Exercise objective: Look for the word "split" in the material below. Copy each line that has it.

Data records:
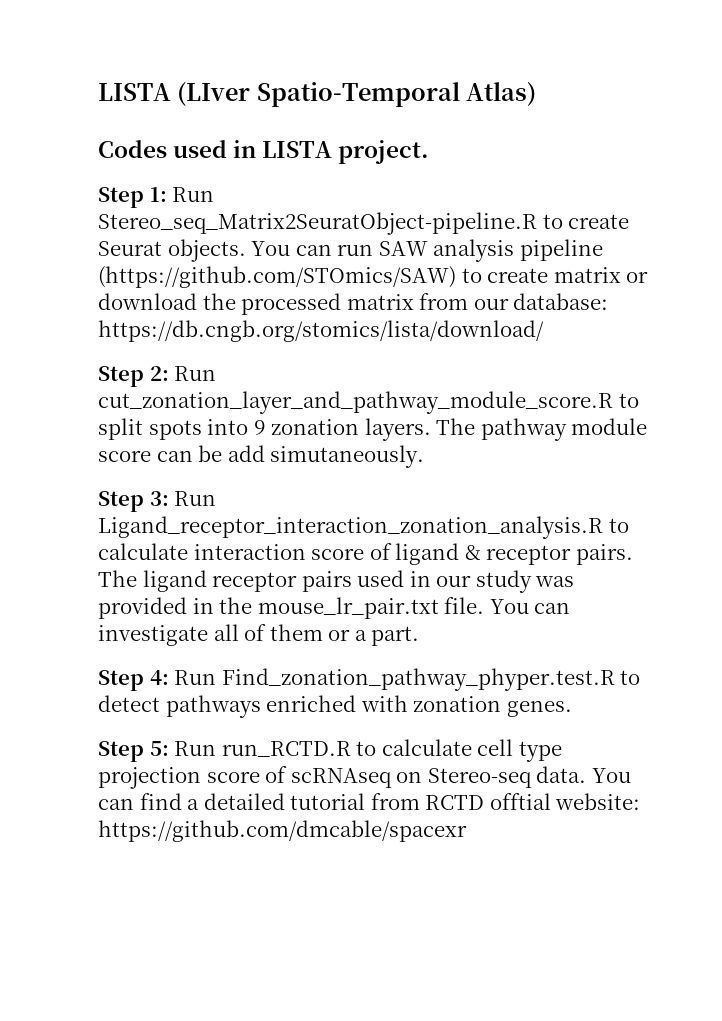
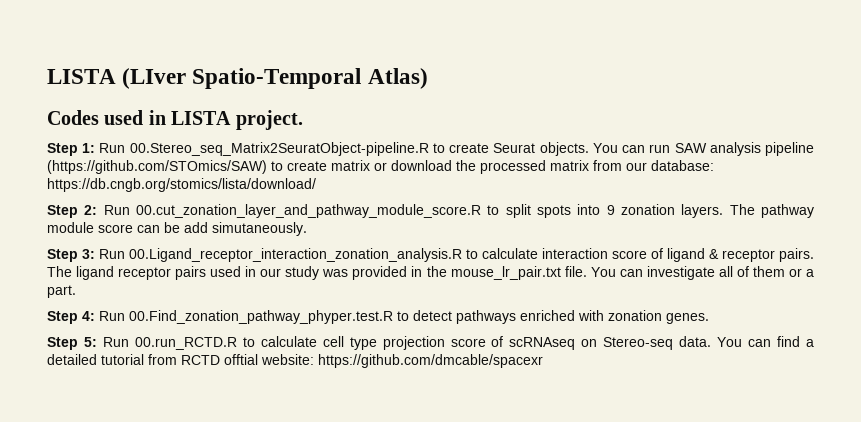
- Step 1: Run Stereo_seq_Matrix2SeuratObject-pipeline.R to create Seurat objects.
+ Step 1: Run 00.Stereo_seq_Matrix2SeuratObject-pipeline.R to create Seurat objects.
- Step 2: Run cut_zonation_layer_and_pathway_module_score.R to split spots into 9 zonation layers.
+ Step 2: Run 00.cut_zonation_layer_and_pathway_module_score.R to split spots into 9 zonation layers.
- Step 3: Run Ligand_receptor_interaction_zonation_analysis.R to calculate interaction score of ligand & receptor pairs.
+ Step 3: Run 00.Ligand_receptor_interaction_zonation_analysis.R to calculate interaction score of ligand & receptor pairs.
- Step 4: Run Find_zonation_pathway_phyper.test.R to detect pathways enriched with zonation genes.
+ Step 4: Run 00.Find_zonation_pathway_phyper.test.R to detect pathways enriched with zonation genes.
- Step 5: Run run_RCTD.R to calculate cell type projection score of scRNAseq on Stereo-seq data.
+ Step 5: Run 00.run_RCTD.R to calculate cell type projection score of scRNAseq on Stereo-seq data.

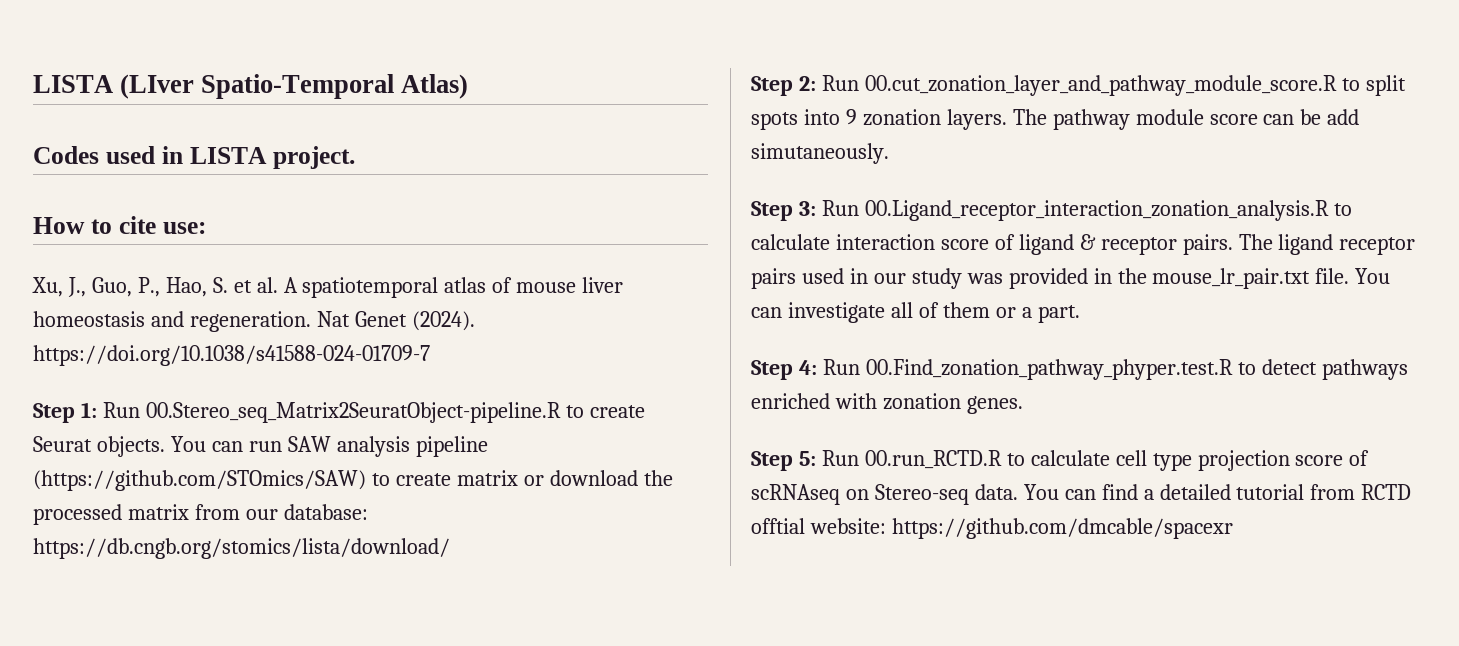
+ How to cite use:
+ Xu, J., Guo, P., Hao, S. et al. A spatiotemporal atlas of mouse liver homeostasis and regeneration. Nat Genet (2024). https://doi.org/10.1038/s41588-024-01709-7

Exercise result:
- Step 2: Run cut_zonation_layer_and_pathway_module_score.R to split spots into 9 zonation layers.
+ Step 2: Run 00.cut_zonation_layer_and_pathway_module_score.R to split spots into 9 zonation layers.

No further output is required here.